Tras doctorarse en Oxford, Brenner dedicó las dos décadas siguientes a descifrar el código genético en colaboración estrecha con Francis Crick, trabajando en el Laboratorio de Biología Molecular de Cambridge, del que sería nombrado director en 1979. Esa etapa fue extraordinariamente fecunda: sus investigaciones contribuyeron de manera fundamental a entender cómo la información contenida en el ADN se traduce en proteínas y, en última instancia, en vida.

A mediados de los años sesenta, el interés de Brenner comenzó a desplazarse hacia el desarrollo celular y la muerte programada de las células, fenómeno conocido como apoptosis. Para estudiar estos procesos necesitaba un organismo modelo que fuera lo suficientemente sencillo para ser analizado en su totalidad y lo suficientemente complejo para revelar principios universales de la biología. Encontró ese organismo en el gusano redondo microscópico Caenorhabditis elegans, conocido por las siglas C. elegans.
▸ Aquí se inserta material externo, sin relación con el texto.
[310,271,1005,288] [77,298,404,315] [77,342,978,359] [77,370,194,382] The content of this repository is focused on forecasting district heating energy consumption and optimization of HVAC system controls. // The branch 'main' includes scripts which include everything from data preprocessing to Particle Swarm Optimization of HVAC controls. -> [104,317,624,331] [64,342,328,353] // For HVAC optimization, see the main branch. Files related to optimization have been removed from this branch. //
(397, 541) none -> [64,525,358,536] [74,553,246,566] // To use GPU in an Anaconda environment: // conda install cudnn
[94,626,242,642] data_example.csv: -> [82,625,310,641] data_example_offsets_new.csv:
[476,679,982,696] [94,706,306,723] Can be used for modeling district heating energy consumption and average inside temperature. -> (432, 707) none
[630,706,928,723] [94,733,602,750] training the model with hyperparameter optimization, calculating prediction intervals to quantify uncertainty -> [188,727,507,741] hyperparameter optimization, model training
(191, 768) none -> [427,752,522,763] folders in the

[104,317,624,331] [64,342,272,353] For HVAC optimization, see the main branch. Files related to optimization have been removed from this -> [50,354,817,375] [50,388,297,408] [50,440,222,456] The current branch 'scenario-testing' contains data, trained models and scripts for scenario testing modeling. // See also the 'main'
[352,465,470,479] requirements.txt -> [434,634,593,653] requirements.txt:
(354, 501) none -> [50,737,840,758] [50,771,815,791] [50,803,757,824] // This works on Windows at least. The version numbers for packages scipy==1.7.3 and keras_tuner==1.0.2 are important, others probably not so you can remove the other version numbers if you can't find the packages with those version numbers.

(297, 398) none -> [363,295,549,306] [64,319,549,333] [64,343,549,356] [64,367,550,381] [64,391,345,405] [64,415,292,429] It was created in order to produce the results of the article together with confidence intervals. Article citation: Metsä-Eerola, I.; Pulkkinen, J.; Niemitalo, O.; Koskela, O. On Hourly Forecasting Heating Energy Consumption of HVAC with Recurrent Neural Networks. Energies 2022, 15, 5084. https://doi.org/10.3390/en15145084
La elección resultó brillante: este pequeño nematodo de apenas un milímetro de longitud, transparente y con un número fijo de células, permitió a Brenner y a sus colaboradores trazar por primera vez el árbol genealógico completo de todas las células de un animal, desde el óvulo fecundado hasta el organismo adulto.

Ese trabajo pionero, que llevó años de investigación meticulosa, culminó con el Premio Nobel de Fisiología o Medicina de 2002, que Brenner compartió con H. Robert Horvitz y John E. Sulston en reconocimiento a sus contribuciones al conocimiento de la regulación genética del desarrollo y la muerte celular. Al recibir el galardón en diciembre de ese año, tituló su conferencia El regalo de la naturaleza a la ciencia, en homenaje al humilde nematodo que había servido de modelo. En su discurso señaló que haber elegido el organismo adecuado había sido tan importante como cualquier otro factor para la velocidad de los descubrimientos.

En 1986 renunció a la dirección del laboratorio de Cambridge porque las obligaciones administrativas le alejaban de la investigación, su verdadera vocación. Se le concedió entonces la oportunidad de fundar una Unidad de Biología Molecular donde poder proseguirla con mayor libertad. En 1992, a los sesenta y cinco años, se jubiló por primera vez, aunque esa jubilación no duró mucho: viajó a La Jolla, California, para trabajar en el Scripps Research Institute y fundar una empresa dedicada a la secuenciación masiva de ADN. En 1995 creó el Molecular Sciences Institute, orientado a acoger a jóvenes investigadores y a fomentar una visión de la ciencia como reto intelectual. No se retiró definitivamente hasta el año 2000.

Reconocido también por su mordaz ingenio y su capacidad para la divulgación, Brenner fue durante años columnista de la revista Current Biology, contribuyendo a acercar la ciencia al público no especializado. Falleció el 5 de abril de 2019 en Singapur, a los noventa y dos años, dejando tras de sí una herencia científica que sigue alimentando la biología del siglo XXI.